According to the original logic, if there is a SUM function in the final AGG, 
then it would infer SUM as nullable = TRUE. However, this behavior creates an 
inconsistency with the previous AGGs. Simply checking the "groupSet" property 
in the AGG is not sufficient to determine whether this AGG was generated during 
the rewrite process. Therefore, it is necessary to set a marker somewhere to 
indicate that the nullable property of SUM functions whose "groupSet" is 0 and 
are produced by the rewrite process should not be modified.

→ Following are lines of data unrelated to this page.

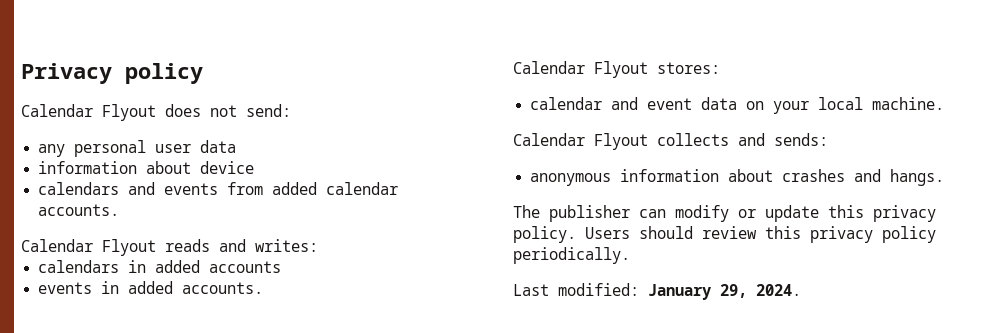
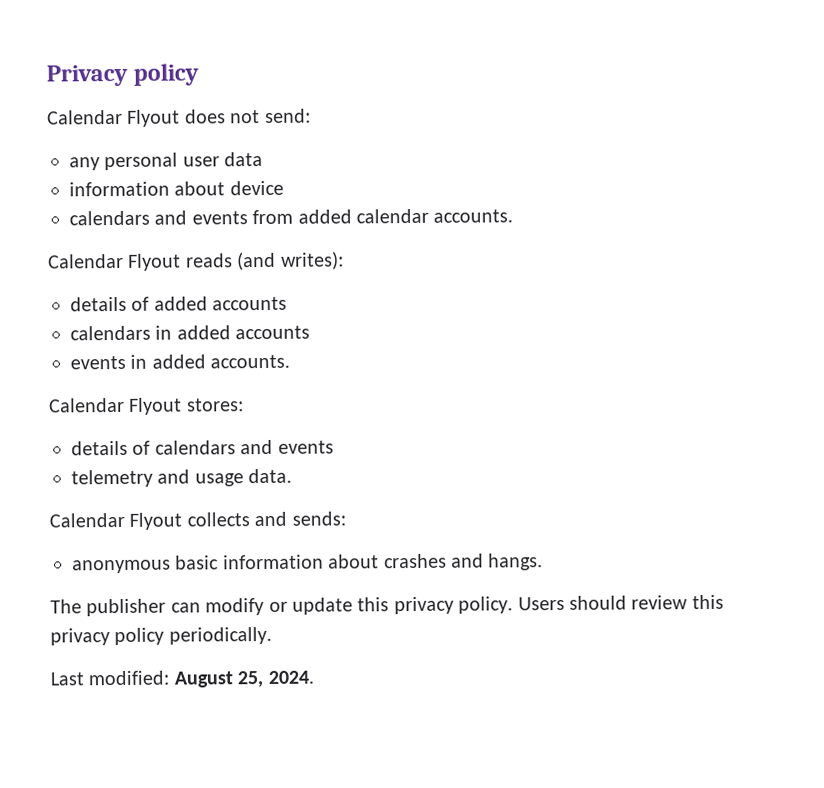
- Calendar Flyout reads and writes:
+ Calendar Flyout reads (and writes):
+ details of added accounts
- calendar and event data on your local machine.
+ details of calendars and events
+ telemetry and usage data.
- anonymous information about crashes and hangs.
+ anonymous basic information about crashes and hangs.
- Last modified: January 29, 2024.
+ Last modified: August 25, 2024.

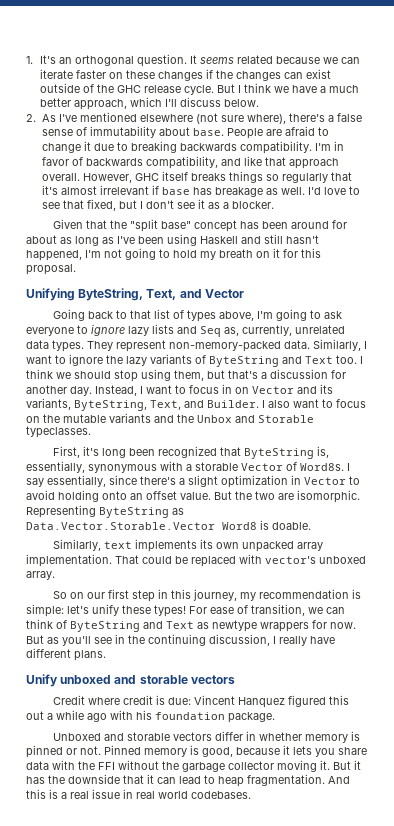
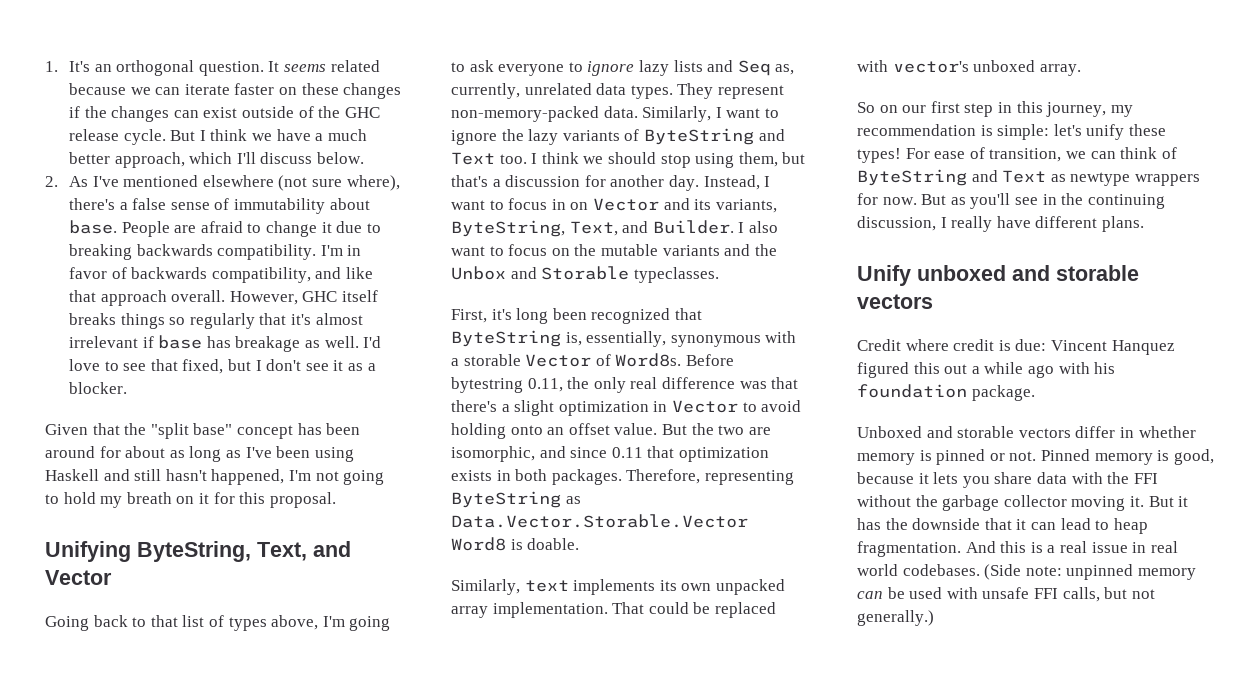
- I say essentially, since there's a slight optimization in Vector to avoid holding onto an offset value.
+ Before bytestring 0.11, the only real difference was that there's a slight optimization in Vector to avoid holding onto an offset value.
- But the two are isomorphic. Representing ByteString as Data.Vector.Storable.Vector Word8 is doable.
+ But the two are isomorphic, and since 0.11 that optimization exists in both packages. Therefore, representing ByteString as Data.Vector.Storable.Vector Word8 is doable.
+ (Side note: unpinned memory can be used with unsafe FFI calls, but not generally.)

This is the problem that needs to be addressed throughout the entire process. 
Do you have any good suggestions for me?


was (Author: jensen):
[~julianhyde] The core issue is indeed as described in the Jira summary. 
However, while fixing this problem, I encountered another issue (namely the 
so-called "allowChangeNullable" problem). I will try to explain this issue in 
detail and as clearly as possible. For example, In the original logic, 

{code:java}
Aggregate(group=[{0, 1, 2}], groups=[[{0, 1, 2}, {}]])
{code}

would be expand to
{code:java}
Union
  Aggregate(group=[{0, 1, 2}], groups=[[{0, 1, 2}]])
  Aggregate(group=[{0, 1, 2}], groups=[[{}]])
{code}

The second AGG is incorrect, the correct one should be like

{code:java}
Aggregate(group=[{}])
{code}

So here comes the next problem. 

For a simple SQL (such as “SELECT SUM(a) FROM tbl”), the original logic would 
infer `SUM` as nullable = TRUE. However, when there is a GROUP BY (e.g., 
“SELECT SUM(a) FROM t GROUP BY b”), SUM remains inferred as nullable = FALSE. 
There is a special case involving operations like ROLLUP (i.e., {0,1,2}, {0,1}, 
{0}, {}), where the last GROUP SET is an empty. In this logic, when 
encountering grouping, all GROUP SETS need to be fully expanded. Just like this:

{code:java}
Union
  Aggregate(group=[{0, 1, 2}], groups=[[{0, 1, 2}]])
  Aggregate(group=[{0, 1}], groups=[[{0, 1}]])
  Aggregate(group=[{0}], groups=[[{0}]])
  Aggregate(group=[{}]])
{code}

According to the original logic, if there is a SUM function in the final AGG, 
then it would infer SUM as nullable = TRUE. However, this behavior creates an 
inconsistency with the previous AGGs. Simply checking the "groupSet" property 
in the AGG is not sufficient to determine whether this AGG was generated during 
the rewrite process. Therefore, it is necessary to set a marker somewhere to 
indicate that the nullable property of SUM functions whose "groupSet" is 0 and 
are produced by the rewrite process should not be modified.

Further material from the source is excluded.